**What the task requires:**
From the records below, transcribe exactly the lines that begin at the line with "position:absolute; left:45px; color:#2f2f2f;" and end at the line with "position:absolute; left:340px; top:63px;", both included.
__________
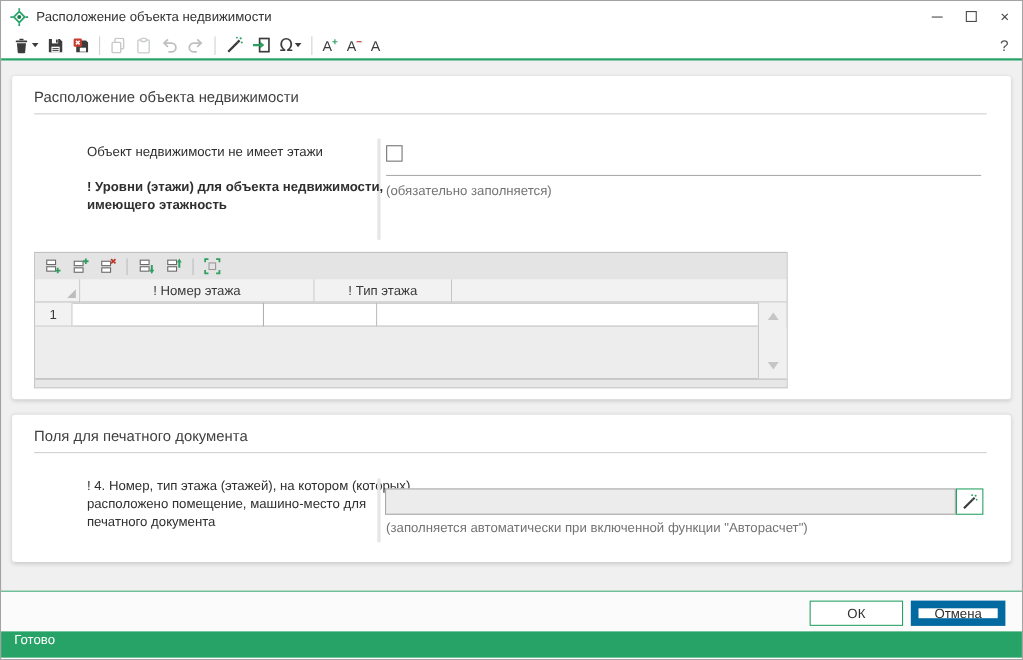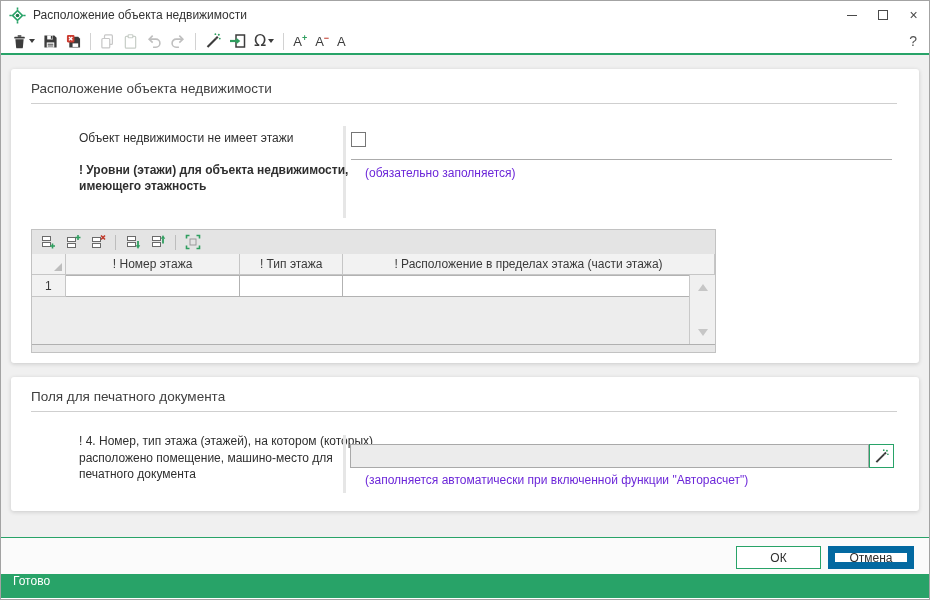--- a/index.html
+++ b/index.html
@@ -33,21 +33,21 @@
   .accent-line { position:absolute; top:52px; left:0; right:0; height:2px; background:var(--accent); }
 
   
   .panel { position:absolute; left:10px; width:908px; background:#fff; border-radius:3px; box-shadow:0 1px 4px rgba(0,0,0,.16); }
   #panel-location { top:68px; height:294px; }
   #panel-print { top:376px; height:134px; }
   .sec-title { position:absolute; left:20px; top:12px; font-size:13.5px; color:#3f3f3f; }
   .sec-divider { position:absolute; left:20px; right:22px; top:34px; height:1px; background:#cfcfcf; }
   .form-label { position:absolute; left:45px; color:#2f2f2f; line-height:16px;margin-left:23px; }
   .v-sep { position:absolute; left:332px; width:3px; background:#e6e6e6; }
-  .hint { position:absolute; left:354px; color:#6d28d9; }
+  .hint { position:absolute; left:340px; color:#737373; }
 
   
   .lbl-no-floors { top:61px; width:296px; }
   .lbl-levels { top:93px; width:300px; font-weight:bold; }
   #panel-location .v-sep { top:57px; height:92px; }
   .checkbox { position:absolute; left:340px; top:63px; width:15px; height:15px; border:1px solid #767676; background:#fff; }
   .field-underline { position:absolute; left:340px; top:90px; width:541px; height:1px; background:#ababab; }
   .hint-required { top:97px; }
 
   
@@ -268,21 +268,20 @@
             <rect x="5" y="5" width="6" height="6" fill="none" stroke="#9a9a9a"></rect>
           </svg>
         </div>
       </div>
       <div class="grid-header">
         <div class="gh-cell gh-sel">
             <span class="corner-tri"></span>
           </div>
         <div class="gh-cell gh-c1">! Номер этажа</div>
         <div class="gh-cell gh-c2">! Тип этажа</div>
-        <div class="gh-cell gh-c3">! Расположение в пределах этажа (части этажа)</div>
         <div class="gh-cell gh-corner"></div>
       </div>
       <div class="grid-row">
         <div class="gr-sel">1</div>
         <div class="gr-cell gr-c1"></div>
         <div class="gr-cell gr-c2"></div>
         <div class="gr-cell gr-c3"></div>
       </div>
       <div class="grid-empty"></div>
       <div class="grid-hscroll"></div>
__________
**Answer to the problem:**
   .form-label { position:absolute; left:45px; color:#2f2f2f; line-height:16px;margin-left:23px; }
   .v-sep { position:absolute; left:332px; width:3px; background:#e6e6e6; }
-  .hint { position:absolute; left:354px; color:#6d28d9; }
+  .hint { position:absolute; left:340px; color:#737373; }
 
   
   .lbl-no-floors { top:61px; width:296px; }
   .lbl-levels { top:93px; width:300px; font-weight:bold; }
   #panel-location .v-sep { top:57px; height:92px; }
   .checkbox { position:absolute; left:340px; top:63px; width:15px; height:15px; border:1px solid #767676; background:#fff; }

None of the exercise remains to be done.